TASK: I need the number of lines in the listing below that contain "header", and only that number.
===== DATA PROVIDED
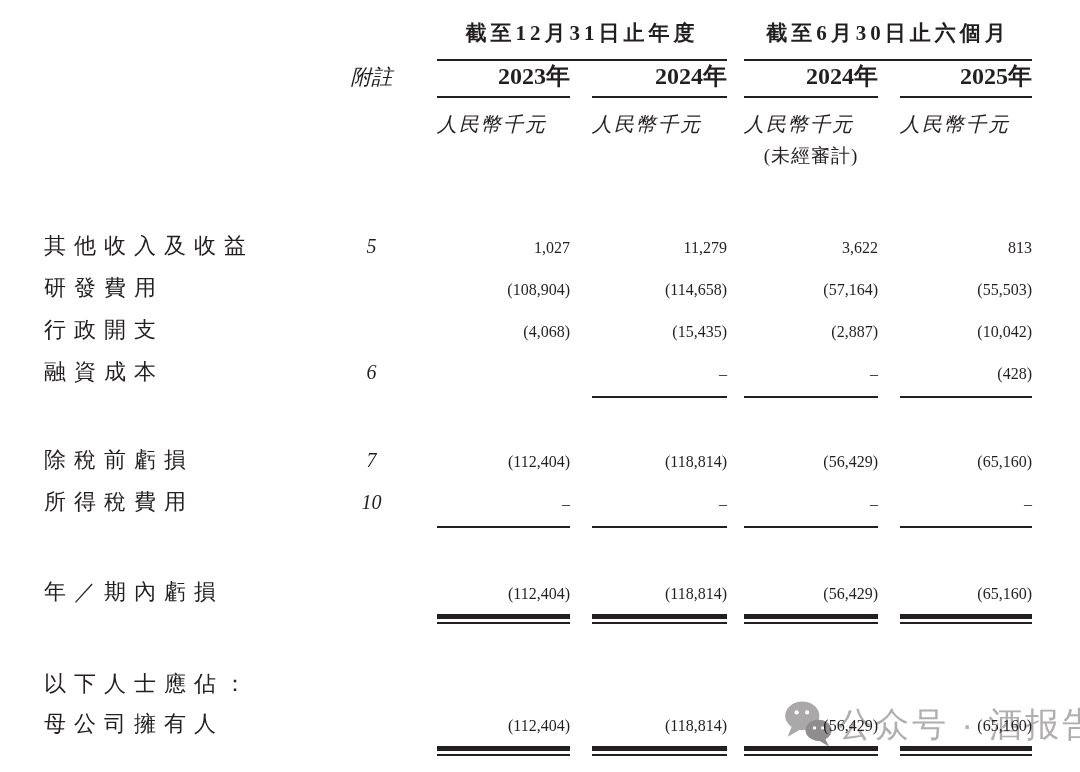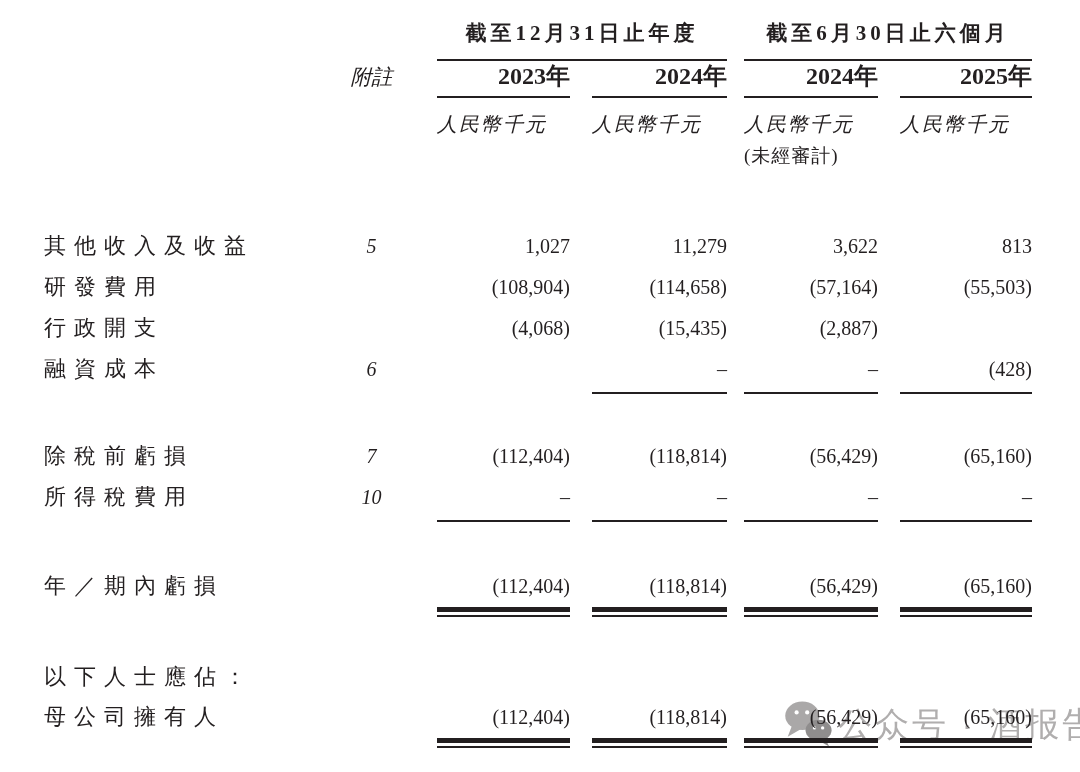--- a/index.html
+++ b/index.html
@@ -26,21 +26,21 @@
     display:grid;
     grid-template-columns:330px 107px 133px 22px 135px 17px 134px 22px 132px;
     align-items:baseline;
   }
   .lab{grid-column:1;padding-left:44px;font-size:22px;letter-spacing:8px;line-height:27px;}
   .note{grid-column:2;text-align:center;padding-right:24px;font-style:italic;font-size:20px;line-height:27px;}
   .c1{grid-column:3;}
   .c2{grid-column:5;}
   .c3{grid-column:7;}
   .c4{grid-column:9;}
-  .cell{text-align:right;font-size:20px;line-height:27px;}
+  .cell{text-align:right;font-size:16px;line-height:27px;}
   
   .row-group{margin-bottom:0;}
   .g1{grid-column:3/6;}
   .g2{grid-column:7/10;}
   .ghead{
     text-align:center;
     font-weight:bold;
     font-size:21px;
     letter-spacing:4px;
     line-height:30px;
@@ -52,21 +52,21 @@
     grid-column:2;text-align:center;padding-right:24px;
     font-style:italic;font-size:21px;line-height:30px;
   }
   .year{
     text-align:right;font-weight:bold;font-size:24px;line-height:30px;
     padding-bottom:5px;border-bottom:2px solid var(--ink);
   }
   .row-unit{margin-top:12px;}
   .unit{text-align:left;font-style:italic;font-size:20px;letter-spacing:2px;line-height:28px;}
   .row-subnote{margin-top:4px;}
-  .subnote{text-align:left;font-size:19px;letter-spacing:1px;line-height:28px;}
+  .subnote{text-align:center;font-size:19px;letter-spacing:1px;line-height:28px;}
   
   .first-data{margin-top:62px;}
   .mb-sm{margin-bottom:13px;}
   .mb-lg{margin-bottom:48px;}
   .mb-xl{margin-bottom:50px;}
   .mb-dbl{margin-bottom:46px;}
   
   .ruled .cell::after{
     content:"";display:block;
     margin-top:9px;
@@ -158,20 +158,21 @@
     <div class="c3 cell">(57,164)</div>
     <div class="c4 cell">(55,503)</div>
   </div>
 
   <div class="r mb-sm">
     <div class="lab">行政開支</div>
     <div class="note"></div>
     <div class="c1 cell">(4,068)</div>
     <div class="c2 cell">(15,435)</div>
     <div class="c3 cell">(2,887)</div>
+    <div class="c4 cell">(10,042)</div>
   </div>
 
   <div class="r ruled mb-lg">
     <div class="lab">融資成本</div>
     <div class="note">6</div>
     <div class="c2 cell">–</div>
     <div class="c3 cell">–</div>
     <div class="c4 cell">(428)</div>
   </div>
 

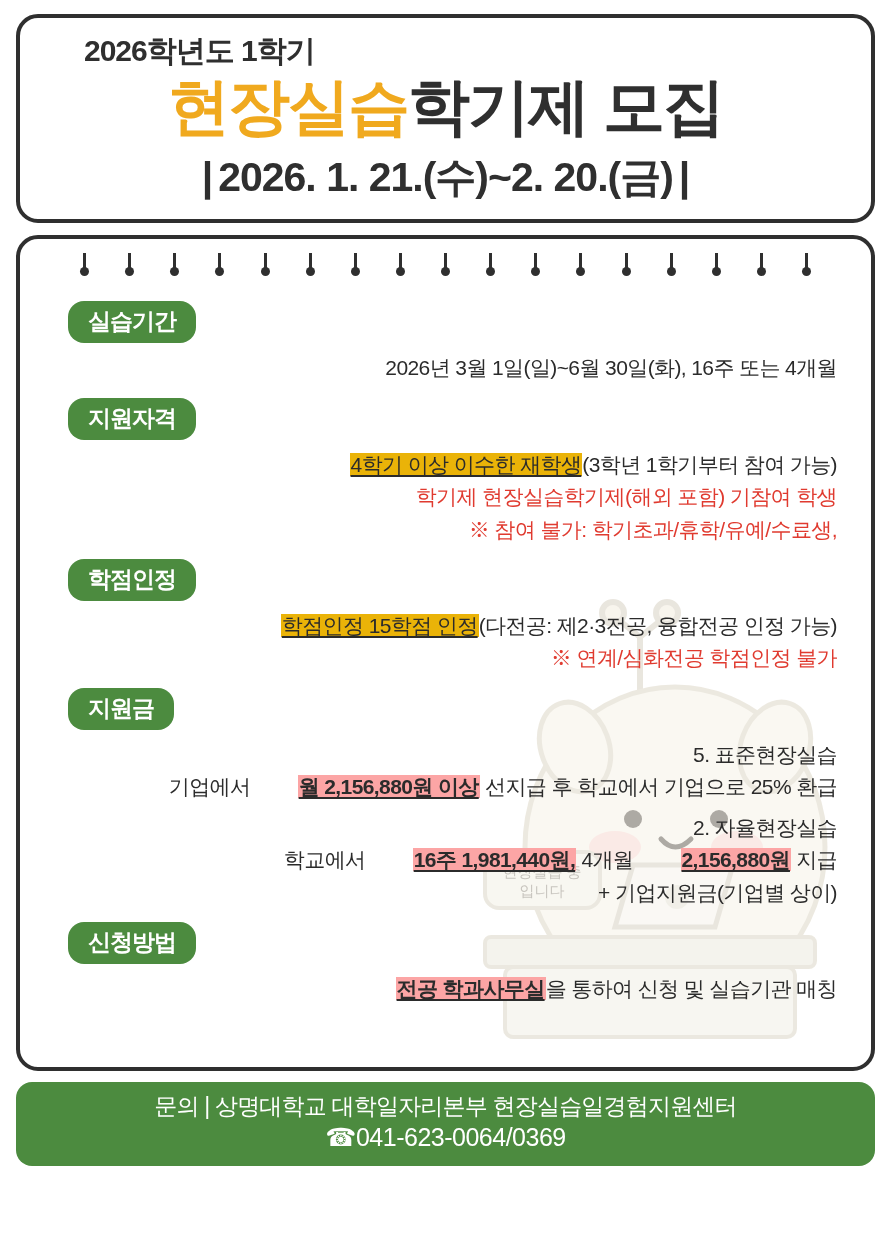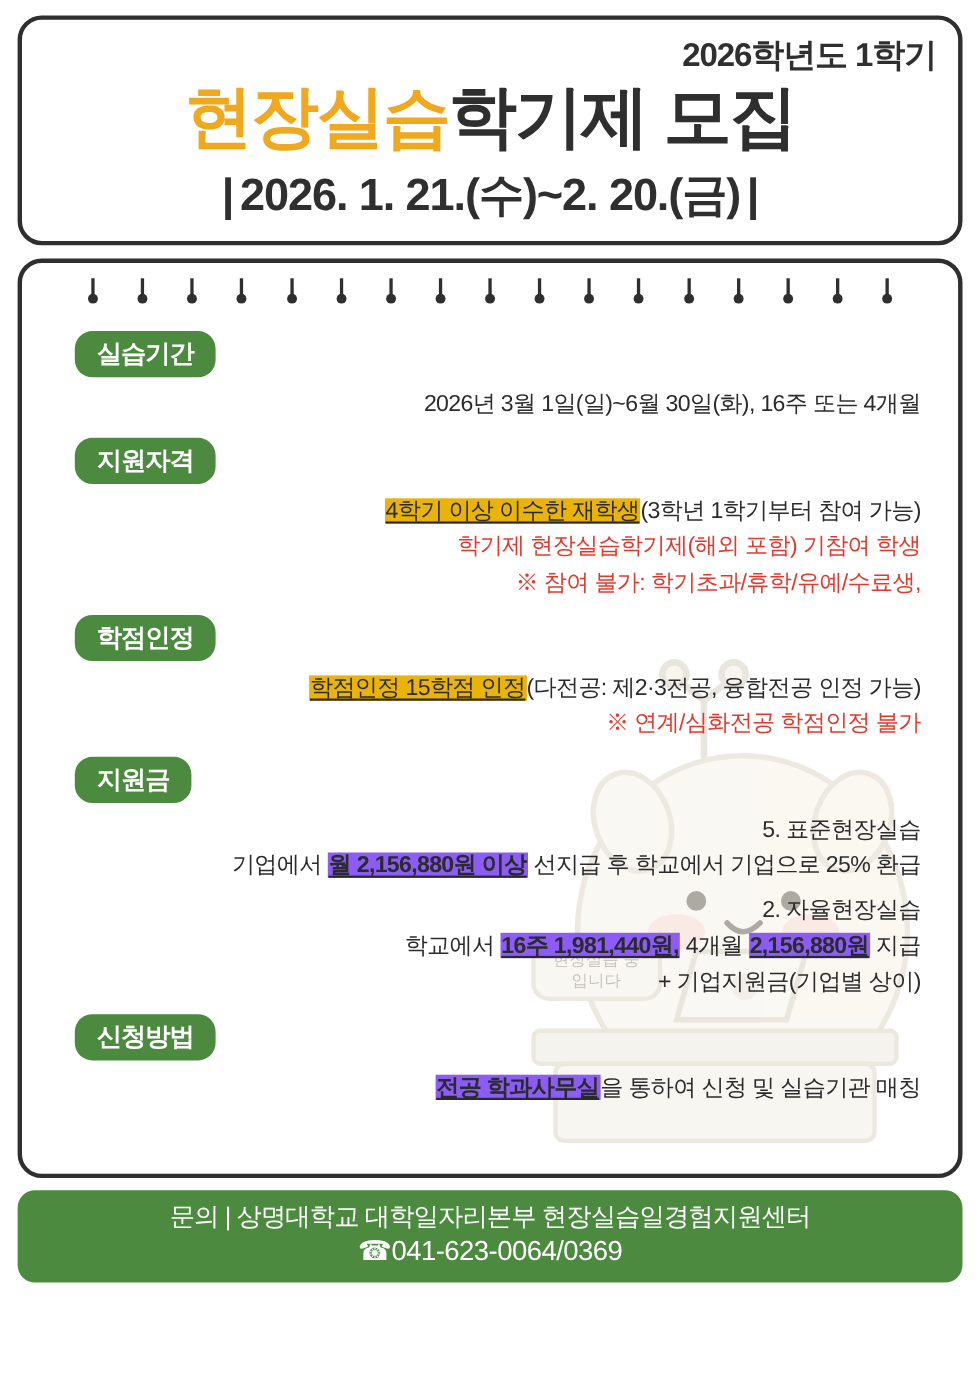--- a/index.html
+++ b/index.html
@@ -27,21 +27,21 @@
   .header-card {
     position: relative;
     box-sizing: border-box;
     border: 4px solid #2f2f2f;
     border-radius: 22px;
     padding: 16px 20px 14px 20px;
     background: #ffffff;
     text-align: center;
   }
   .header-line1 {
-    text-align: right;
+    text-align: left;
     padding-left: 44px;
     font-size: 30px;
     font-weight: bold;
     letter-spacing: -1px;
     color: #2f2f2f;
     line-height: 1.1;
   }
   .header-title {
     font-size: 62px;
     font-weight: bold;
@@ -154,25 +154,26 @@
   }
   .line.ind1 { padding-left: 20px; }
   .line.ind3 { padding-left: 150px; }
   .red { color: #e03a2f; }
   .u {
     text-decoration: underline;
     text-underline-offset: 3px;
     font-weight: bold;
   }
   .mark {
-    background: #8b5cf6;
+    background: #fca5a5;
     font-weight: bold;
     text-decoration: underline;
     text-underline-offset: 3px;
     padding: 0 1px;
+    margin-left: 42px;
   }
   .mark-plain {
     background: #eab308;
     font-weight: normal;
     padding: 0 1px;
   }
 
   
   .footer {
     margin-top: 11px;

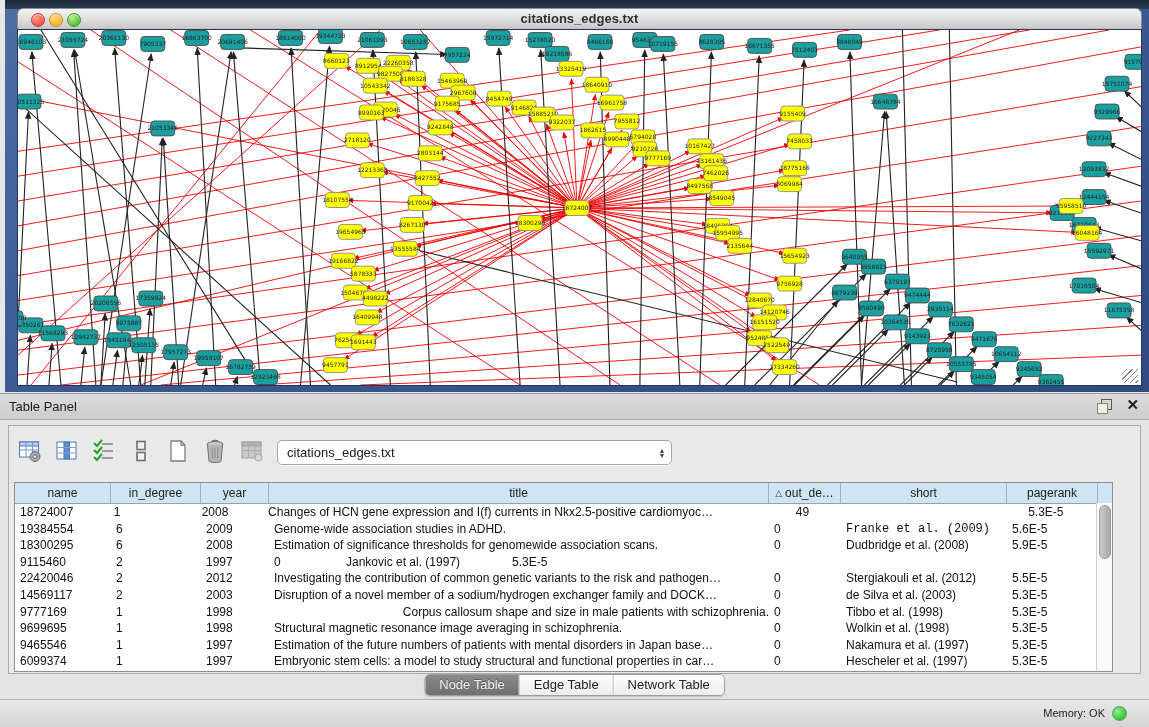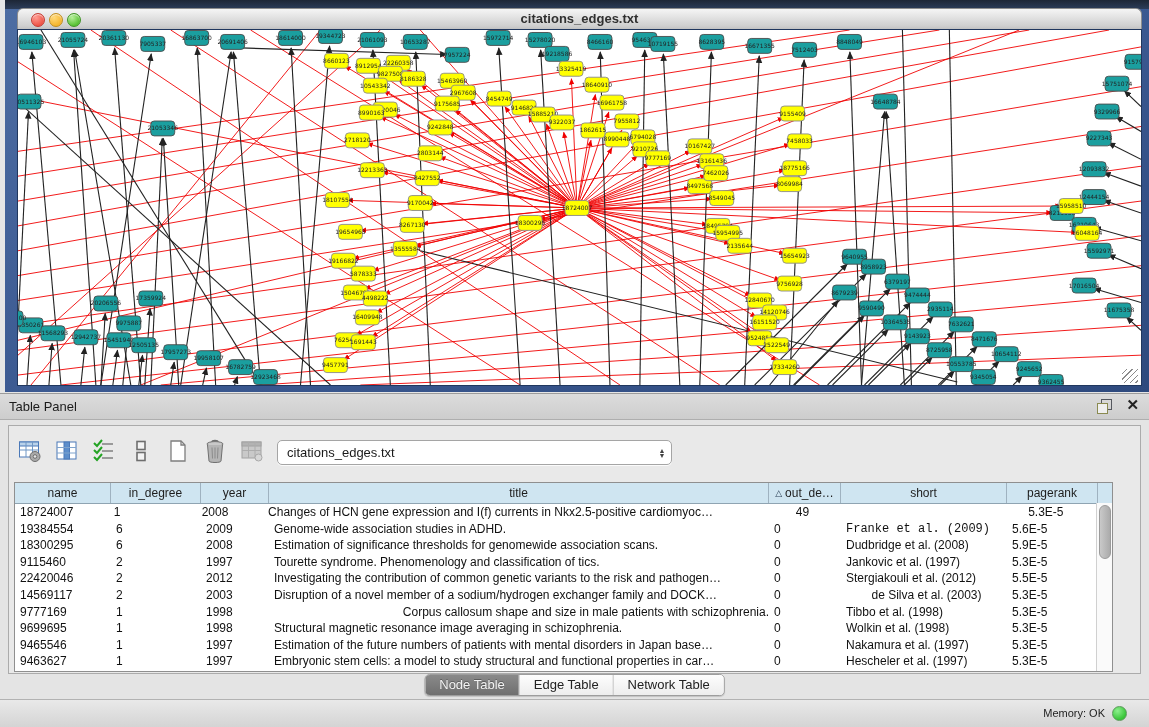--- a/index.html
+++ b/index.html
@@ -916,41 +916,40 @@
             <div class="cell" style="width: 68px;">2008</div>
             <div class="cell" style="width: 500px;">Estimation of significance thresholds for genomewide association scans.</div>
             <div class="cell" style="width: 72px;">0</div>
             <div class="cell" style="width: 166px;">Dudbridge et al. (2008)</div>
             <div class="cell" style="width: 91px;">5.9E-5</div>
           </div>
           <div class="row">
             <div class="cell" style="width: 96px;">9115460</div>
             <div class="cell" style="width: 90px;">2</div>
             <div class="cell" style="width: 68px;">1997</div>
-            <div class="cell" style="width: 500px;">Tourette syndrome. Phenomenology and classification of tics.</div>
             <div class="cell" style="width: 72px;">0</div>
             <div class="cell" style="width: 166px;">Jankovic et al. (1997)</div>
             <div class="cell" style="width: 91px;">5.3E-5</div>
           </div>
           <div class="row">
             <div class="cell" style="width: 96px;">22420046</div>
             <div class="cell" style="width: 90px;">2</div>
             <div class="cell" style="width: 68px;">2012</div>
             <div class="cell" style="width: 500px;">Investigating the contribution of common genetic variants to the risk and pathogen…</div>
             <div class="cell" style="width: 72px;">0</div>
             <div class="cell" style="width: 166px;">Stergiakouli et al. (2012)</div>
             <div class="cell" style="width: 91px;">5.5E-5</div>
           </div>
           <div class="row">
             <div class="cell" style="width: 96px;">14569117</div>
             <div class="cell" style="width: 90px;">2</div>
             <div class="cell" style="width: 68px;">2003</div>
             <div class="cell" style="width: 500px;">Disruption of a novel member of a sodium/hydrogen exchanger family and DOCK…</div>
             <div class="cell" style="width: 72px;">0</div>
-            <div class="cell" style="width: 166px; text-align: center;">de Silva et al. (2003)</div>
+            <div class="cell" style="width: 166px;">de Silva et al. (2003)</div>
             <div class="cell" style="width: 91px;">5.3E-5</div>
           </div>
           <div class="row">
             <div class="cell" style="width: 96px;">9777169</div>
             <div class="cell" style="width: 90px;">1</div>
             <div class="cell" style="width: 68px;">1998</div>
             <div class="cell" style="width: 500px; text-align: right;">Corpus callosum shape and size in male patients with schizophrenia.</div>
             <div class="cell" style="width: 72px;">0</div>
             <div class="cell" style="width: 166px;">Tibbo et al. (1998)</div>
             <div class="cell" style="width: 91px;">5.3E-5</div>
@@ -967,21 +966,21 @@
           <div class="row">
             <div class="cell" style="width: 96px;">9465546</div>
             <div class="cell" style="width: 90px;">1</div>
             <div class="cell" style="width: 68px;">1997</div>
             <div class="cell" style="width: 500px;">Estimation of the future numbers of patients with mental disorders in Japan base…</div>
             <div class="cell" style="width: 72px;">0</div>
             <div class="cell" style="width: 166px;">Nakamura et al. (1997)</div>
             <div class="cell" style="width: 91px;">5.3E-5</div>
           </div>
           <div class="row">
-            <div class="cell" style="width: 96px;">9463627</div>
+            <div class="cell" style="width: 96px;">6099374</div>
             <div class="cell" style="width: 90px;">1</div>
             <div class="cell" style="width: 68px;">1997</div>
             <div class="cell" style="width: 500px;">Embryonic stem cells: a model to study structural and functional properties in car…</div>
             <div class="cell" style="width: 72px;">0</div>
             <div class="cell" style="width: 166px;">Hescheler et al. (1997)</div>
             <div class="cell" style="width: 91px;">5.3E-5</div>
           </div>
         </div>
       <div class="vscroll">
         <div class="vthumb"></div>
==========
EXERCISE SOLUTION: 3